TV Producers in The Netherlands Move to Fill the Programming Gap for Europe
AMSTERDAM — EXIT "Golden Girls," enter "The Flemish Casserole"?
As more international television production takes place, European shows may wind up displacing some popular American series. And Holland, although not yet the front-runner, is becoming an important player in this fast-growing entertainment realm.
Officially initiated last October, the European Community's "television without frontiers" directive mandates that all EC countries open their borders to programming from other countries and reserve a majority of air time for European-produced fare. Three Dutch independent television producers, JE Entertainment, John de Mol Productions, and IDTV, have aggressively moved to supply that need.
Now 25 years old and The Netherland's largest theater producer and independent television production company, JE Entertainment competes in almost every arena, producing stage productions from Broadway and London's West End, as well as Dutch comedy revues. With production offices in England, Germany, Luxembourg, and Italy, JE plans to turn out about 15 television co-productions a year. Its strength comes in part from its dominant position domestically: JE produces popular game shows such as "The Surprise Show," "Ron's Honeymoon Quiz," and the Dutch version of "Wheel of Fortune."
About 10 years ago, JE's president Joop van den Ende located his company's activities in Aalsmeer, converting a huge indoor flower market into Europe's biggest production site. The gigantic complex, just 40 minutes from Amsterdam, includes seven sound stages, as well as half a dozen prebuilt specialty sets, such as a casino, a tavern, and a nightclub, plus editing rooms, rehearsal halls, prop and set storage, conference rooms, and offices.
JE churns out 600 hours of television each year, much of it exported to other EC countries. Among its current projects are a German version of the popular local sitcom "The Two of Us" and a pilot of the popular Thames TV hit series "The Bill."

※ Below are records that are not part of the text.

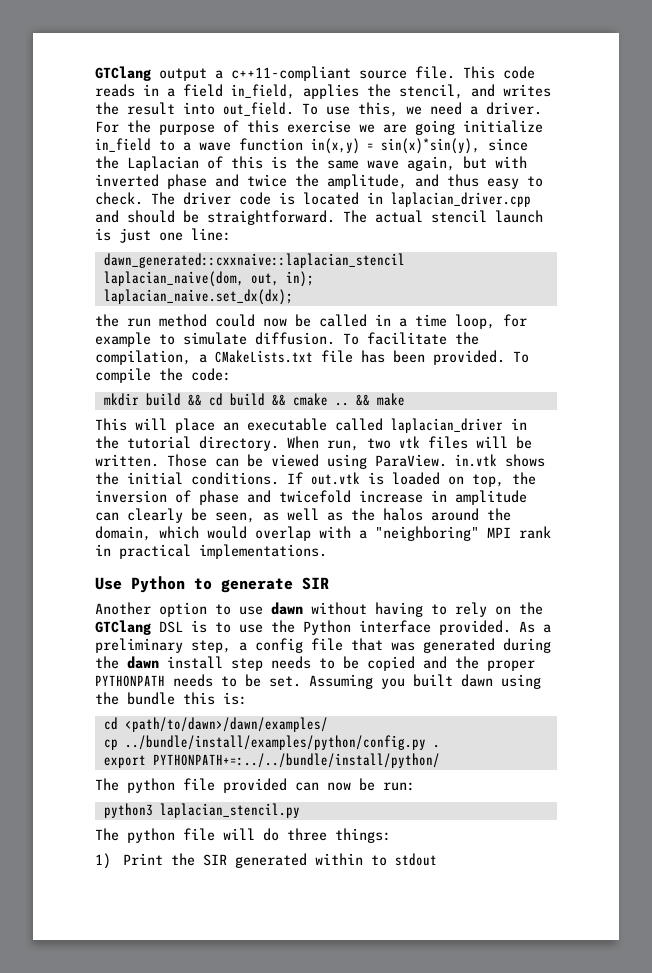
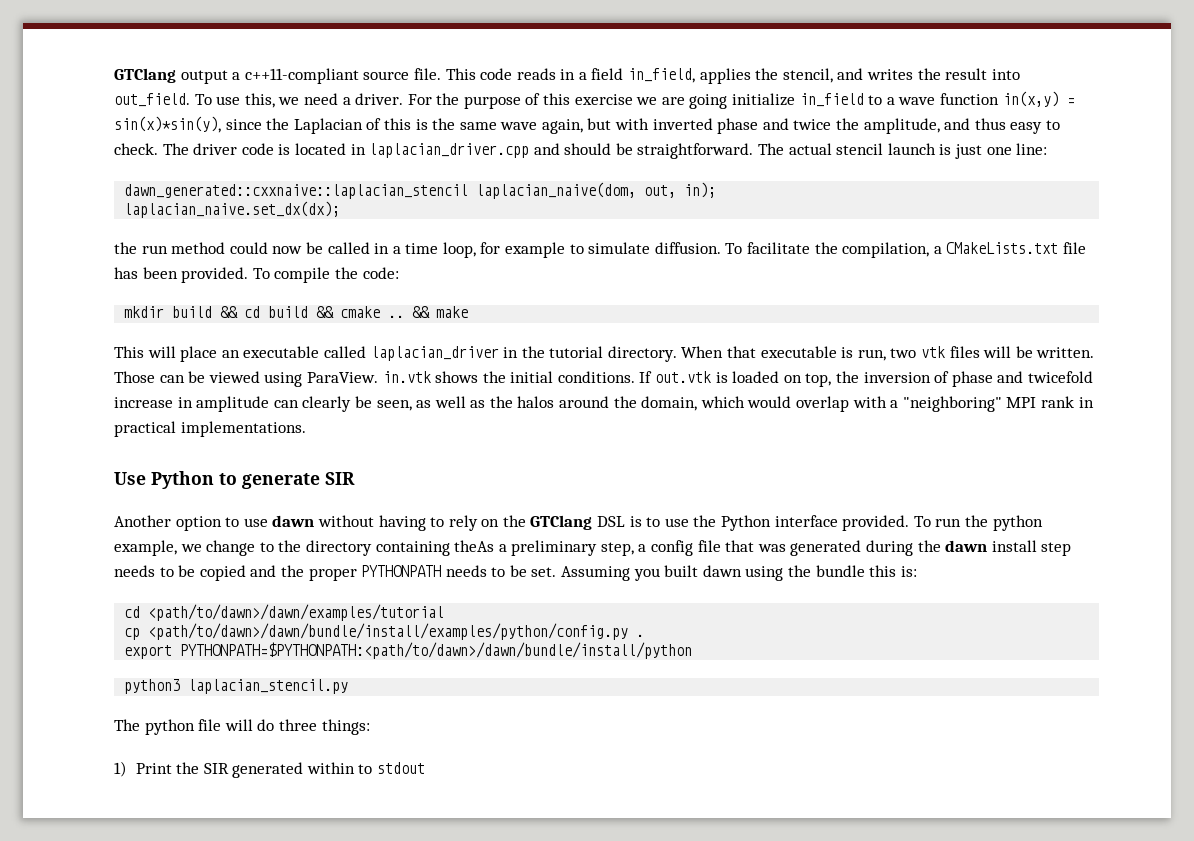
(319, 442) none -> [727,346,854,358] that executable is
[519,621,535,633] As -> [913,515,1043,531] [114,540,495,556] To run the python example, we change to the directory containing theAs
[124,717,328,732] <path/to/dawn>/dawn/examples/ -> [148,604,445,621] <path/to/dawn>/dawn/examples/tutorial
[124,735,426,750] ../bundle/install/examples/python/config.py -> [148,623,629,640] <path/to/dawn>/dawn/bundle/install/examples/python/config.py
[152,753,440,768] [95,778,415,793] PYTHONPATH+=:../../bundle/install/python/ // The python file provided can now be run: -> [180,642,693,659] PYTHONPATH=$PYTHONPATH:<path/to/dawn>/dawn/bundle/install/python

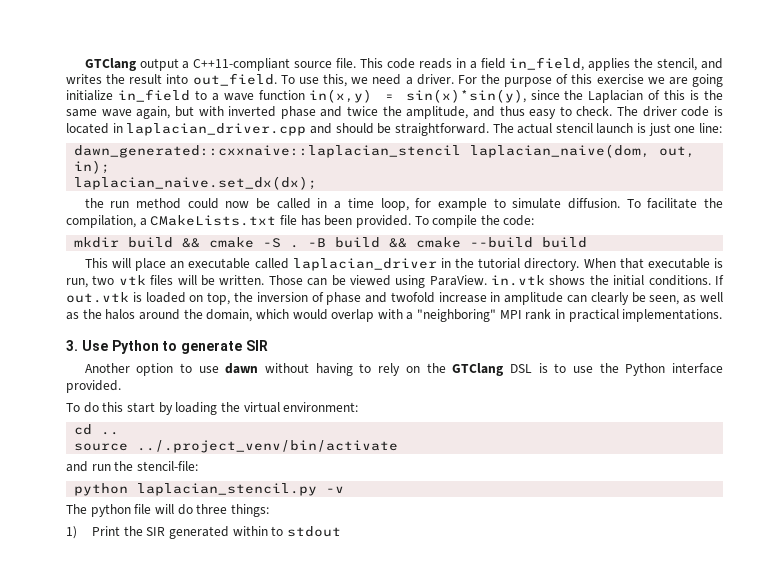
[244,68,359,84] c++11-compliant -> [193,58,291,71] C++11-compliant
[244,306,469,318] cd build && cmake .. && make -> [209,237,588,248] cmake -S . -B build && cmake --build build
[1027,371,1093,383] twicefold -> [390,292,435,303] twofold
(306, 429) none -> [66,340,78,351] 3.
[913,515,1043,531] [114,540,1072,556] [114,565,917,581] [124,604,445,621] [124,623,645,640] [124,642,693,659] [124,679,181,694] To run the python example, we change to the directory containing theAs a preliminary step, a config file that was generated during the dawn install step needs to be copied and the proper PYTHONPATH needs to be set. Assuming you built dawn using the bundle this is: // cd <path/to/dawn>/dawn/examples/tutorial // cp <path/to/dawn>/dawn/bundle/install/examples/python/config.py . // export PYTHONPATH=$PYTHONPATH:<path/to/dawn>/dawn/bundle/install/python // python3 -> [66,402,359,415] [74,424,120,435] [74,440,399,453] [66,461,198,472] [74,483,129,496] // To do this start by loading the virtual environment: // cd .. // source ../.project_venv/bin/activate // and run the stencil-file: // python
(349, 686) none -> [326,486,345,493] -v

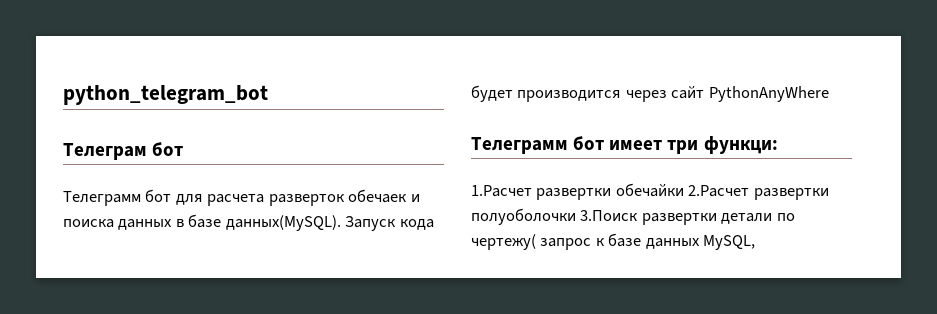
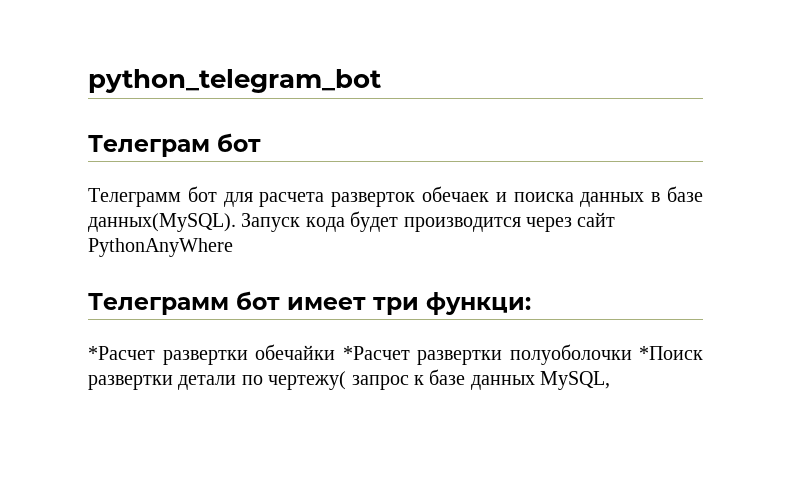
[471,185,532,197] 1.Расчет -> [88,346,155,360] *Расчет
[688,185,750,197] 2.Расчет -> [342,346,410,360] *Расчет
[580,210,639,221] 3.Поиск -> [639,346,703,360] *Поиск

Almost equaling that output is De Mol, which began as a music programming company in the early '80s but now produces dramas, comedies, game and quiz shows. The firm has opened an office in Belgium and recently joined the Independent Producers Group, a collective of Canadian and European producers.
One De Mol show called "Love Letters" pits three engaged couples against each other, vying for the grand prize: a lavish on-air wedding ceremony. The 90-minute program has been sold to Germany and is being readied for export to other EC countries.
Also among De Mol's popular lineup is "The Flemish Casserole," a sitcom built around a homosexual couple who run a stylish restaurant. The men are assisted by a naive niece and an eternal student. Although the subject matter would be considered provocative for American television, the company is preparing the show for export to other European countries.
De Mol has recently begun offering its successful domestic formats to other European markets. The crossword-puzzle-style "Crosswits," the celebrity gossip game show "I Hope You're Bluffing," and the sports-oriented "Pro Fan" are being readied for duplication or licensing in other EC countries.
IDTV has launched operations in Brussels, Rome, Hamburg, and Los Angeles. The American subsidiary expects to concentrate on game shows in joint ventures with US game-show producer Ralph Andrews.
As the amount of air time available to European-made programs increases, both JE and De Mol plan to move more resources into the area of films-for-television. The Dutch companies are counting on their facilities, their willingness to construct co-financing deals, and the talent of their employees to carve out a niche in the world-entertainment market.